子供のときに、知識を獲得することが必要であるとよく教えられて来たのだが、生きるがために働かねばならなかったので、この考えはやがて失ってしまい、哀れにも知っていることは、無知なのは自然の意志によるのではなく、社会の不正のためなのだということだけである。
貧困な市民に対して政府が言うべきことは、これまでは、諸君は親の財産の関係上、わずかに最も必要不可欠の知識を獲得ができたばかりだった。ところが、今や諸君には容易に知識を確保し、発展させる手段が保証されることとなった。諸君にして生まれながらの才能を持ってさえいれば、諸君はこれを発達させることができるだろう。しかも諸君のためにも、また祖国のためにも、これらの才能は決して滅却されることはないであろう。

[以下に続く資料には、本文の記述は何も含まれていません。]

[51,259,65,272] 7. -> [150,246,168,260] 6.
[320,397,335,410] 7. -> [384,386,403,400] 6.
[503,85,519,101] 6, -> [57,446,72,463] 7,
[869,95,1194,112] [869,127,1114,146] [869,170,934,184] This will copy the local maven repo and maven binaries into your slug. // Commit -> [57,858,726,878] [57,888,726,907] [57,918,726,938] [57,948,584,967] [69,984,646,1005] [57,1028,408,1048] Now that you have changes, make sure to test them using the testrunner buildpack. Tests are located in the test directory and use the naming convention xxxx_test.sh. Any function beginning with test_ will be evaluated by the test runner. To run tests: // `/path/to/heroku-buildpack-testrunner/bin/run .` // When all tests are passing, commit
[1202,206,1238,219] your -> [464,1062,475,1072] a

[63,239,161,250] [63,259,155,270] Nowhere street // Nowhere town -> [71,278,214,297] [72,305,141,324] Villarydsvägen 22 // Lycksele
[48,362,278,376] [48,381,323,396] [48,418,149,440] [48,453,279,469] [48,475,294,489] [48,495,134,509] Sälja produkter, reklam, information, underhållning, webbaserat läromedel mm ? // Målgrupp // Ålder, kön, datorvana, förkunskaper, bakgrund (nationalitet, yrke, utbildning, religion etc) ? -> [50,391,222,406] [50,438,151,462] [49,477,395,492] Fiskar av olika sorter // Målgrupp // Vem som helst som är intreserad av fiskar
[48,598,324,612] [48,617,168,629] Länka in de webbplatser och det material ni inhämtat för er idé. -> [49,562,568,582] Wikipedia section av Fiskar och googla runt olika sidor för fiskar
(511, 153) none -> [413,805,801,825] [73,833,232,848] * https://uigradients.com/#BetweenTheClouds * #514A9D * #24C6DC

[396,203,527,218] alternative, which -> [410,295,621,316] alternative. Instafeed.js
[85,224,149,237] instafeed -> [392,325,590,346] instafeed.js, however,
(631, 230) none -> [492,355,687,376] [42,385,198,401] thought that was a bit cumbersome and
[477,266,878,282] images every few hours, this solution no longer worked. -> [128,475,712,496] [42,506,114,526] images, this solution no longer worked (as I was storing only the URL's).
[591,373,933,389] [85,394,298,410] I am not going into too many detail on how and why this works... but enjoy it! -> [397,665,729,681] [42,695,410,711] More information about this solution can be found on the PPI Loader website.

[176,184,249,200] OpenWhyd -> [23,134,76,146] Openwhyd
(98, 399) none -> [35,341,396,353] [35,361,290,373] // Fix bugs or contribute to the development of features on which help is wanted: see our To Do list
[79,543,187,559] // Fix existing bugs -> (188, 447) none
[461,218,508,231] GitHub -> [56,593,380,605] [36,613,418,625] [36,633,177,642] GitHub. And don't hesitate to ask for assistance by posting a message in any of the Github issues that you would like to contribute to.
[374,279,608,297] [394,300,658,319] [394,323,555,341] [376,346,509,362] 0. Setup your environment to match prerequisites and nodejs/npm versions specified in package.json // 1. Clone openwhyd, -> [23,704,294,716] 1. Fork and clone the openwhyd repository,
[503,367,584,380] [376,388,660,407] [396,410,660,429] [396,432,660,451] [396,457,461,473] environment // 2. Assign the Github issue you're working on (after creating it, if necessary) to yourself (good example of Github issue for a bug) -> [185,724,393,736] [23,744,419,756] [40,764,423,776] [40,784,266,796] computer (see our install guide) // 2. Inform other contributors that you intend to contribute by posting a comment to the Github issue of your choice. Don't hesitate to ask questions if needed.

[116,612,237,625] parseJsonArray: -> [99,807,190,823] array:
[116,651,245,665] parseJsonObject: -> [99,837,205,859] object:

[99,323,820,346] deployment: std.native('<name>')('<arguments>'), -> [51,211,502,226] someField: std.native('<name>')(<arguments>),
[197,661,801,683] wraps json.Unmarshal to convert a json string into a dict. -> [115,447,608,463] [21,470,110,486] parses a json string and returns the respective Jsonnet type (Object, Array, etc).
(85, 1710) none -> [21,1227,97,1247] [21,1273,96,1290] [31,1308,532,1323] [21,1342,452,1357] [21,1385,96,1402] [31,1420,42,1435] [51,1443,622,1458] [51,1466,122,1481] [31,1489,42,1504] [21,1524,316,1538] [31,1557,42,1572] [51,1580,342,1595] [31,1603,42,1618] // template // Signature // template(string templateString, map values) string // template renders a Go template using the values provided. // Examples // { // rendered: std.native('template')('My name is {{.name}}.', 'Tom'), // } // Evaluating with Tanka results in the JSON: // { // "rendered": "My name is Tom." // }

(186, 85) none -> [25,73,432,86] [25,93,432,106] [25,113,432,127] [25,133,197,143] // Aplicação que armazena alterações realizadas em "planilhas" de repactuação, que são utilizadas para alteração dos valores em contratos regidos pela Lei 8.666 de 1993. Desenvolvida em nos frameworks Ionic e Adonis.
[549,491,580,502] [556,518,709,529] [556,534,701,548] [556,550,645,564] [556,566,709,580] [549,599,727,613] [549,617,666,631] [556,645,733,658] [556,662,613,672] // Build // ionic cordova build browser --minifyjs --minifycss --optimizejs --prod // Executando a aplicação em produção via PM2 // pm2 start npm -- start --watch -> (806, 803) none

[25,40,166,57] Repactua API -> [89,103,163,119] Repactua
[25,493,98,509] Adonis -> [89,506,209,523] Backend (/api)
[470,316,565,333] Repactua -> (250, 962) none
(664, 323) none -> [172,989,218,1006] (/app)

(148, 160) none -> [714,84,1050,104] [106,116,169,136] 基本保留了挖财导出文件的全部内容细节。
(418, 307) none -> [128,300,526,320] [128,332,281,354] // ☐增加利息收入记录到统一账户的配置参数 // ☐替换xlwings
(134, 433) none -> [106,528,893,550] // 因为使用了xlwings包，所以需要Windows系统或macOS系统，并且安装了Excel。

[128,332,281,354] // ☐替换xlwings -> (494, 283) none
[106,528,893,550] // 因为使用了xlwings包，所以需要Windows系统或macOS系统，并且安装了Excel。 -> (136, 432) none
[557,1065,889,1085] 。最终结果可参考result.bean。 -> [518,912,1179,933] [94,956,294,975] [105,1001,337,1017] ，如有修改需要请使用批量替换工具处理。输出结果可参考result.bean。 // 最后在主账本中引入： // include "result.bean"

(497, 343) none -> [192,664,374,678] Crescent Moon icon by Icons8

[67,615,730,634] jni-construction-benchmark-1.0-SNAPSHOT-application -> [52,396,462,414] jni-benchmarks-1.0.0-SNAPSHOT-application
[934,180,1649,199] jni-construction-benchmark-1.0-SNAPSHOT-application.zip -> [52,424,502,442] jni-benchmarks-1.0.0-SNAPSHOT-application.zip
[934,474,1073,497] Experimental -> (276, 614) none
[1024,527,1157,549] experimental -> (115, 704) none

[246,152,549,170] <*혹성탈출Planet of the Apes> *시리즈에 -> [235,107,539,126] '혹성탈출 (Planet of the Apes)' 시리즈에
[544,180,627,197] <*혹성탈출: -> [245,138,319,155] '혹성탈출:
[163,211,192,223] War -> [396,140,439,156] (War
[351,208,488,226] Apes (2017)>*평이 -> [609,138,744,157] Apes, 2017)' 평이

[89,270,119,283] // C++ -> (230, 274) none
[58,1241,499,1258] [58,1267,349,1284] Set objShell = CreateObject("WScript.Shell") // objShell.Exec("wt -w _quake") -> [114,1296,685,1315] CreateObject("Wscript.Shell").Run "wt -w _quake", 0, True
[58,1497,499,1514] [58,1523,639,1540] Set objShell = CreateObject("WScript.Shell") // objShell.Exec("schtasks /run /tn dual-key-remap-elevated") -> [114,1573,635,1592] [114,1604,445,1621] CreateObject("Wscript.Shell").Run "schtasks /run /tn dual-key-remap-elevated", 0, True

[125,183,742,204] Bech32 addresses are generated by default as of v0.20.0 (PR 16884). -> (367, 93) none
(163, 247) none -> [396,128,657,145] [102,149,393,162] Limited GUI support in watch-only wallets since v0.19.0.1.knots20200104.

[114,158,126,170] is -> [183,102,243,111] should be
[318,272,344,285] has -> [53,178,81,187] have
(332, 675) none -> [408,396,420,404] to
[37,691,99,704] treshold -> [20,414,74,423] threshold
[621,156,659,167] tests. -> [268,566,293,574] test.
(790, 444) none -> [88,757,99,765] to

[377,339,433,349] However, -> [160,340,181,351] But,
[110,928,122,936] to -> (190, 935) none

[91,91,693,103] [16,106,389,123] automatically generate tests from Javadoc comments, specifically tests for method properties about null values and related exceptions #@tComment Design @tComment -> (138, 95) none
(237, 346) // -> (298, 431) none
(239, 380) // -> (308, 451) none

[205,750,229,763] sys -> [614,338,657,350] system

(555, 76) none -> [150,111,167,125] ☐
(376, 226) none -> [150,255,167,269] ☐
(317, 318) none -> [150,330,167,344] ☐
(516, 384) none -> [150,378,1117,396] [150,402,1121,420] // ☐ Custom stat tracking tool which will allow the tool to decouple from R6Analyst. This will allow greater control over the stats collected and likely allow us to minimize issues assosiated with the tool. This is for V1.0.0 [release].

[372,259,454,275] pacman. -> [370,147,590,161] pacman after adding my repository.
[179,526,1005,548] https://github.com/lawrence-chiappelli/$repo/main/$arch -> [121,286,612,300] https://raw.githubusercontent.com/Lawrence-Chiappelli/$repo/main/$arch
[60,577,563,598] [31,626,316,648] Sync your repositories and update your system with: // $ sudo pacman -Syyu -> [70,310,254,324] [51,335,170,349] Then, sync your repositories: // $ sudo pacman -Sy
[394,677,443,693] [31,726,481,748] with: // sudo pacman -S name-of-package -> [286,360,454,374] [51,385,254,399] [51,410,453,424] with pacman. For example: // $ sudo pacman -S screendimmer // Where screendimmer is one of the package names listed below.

かくして教育は普遍的でなければならぬ。すなわちあらゆる市民に普及せられなければならぬ。教育は全く平等に教与されなければならぬが、この平等は必要な経費の範囲においてであり、国内の人口分布状態が許す限りにおいてであり、また多かれ少なけれ、児童が教育のために費すことのできる時間の許される限りにおいてである。教育は、その諸段階を通じて人間知識の全体系を包含しなければならず、全生涯を通じて誰でもこれらの知識を確保し、もしくは新たな知識を獲得し易からしめなければならぬ。
如何なる政府といえども、新しい真理の発展を妨害し、政府の特殊な政策や一時的な利益に反する理論を教授することを妨害するような権威を持ってはならないし、かかる信頼さえも持ってはならない。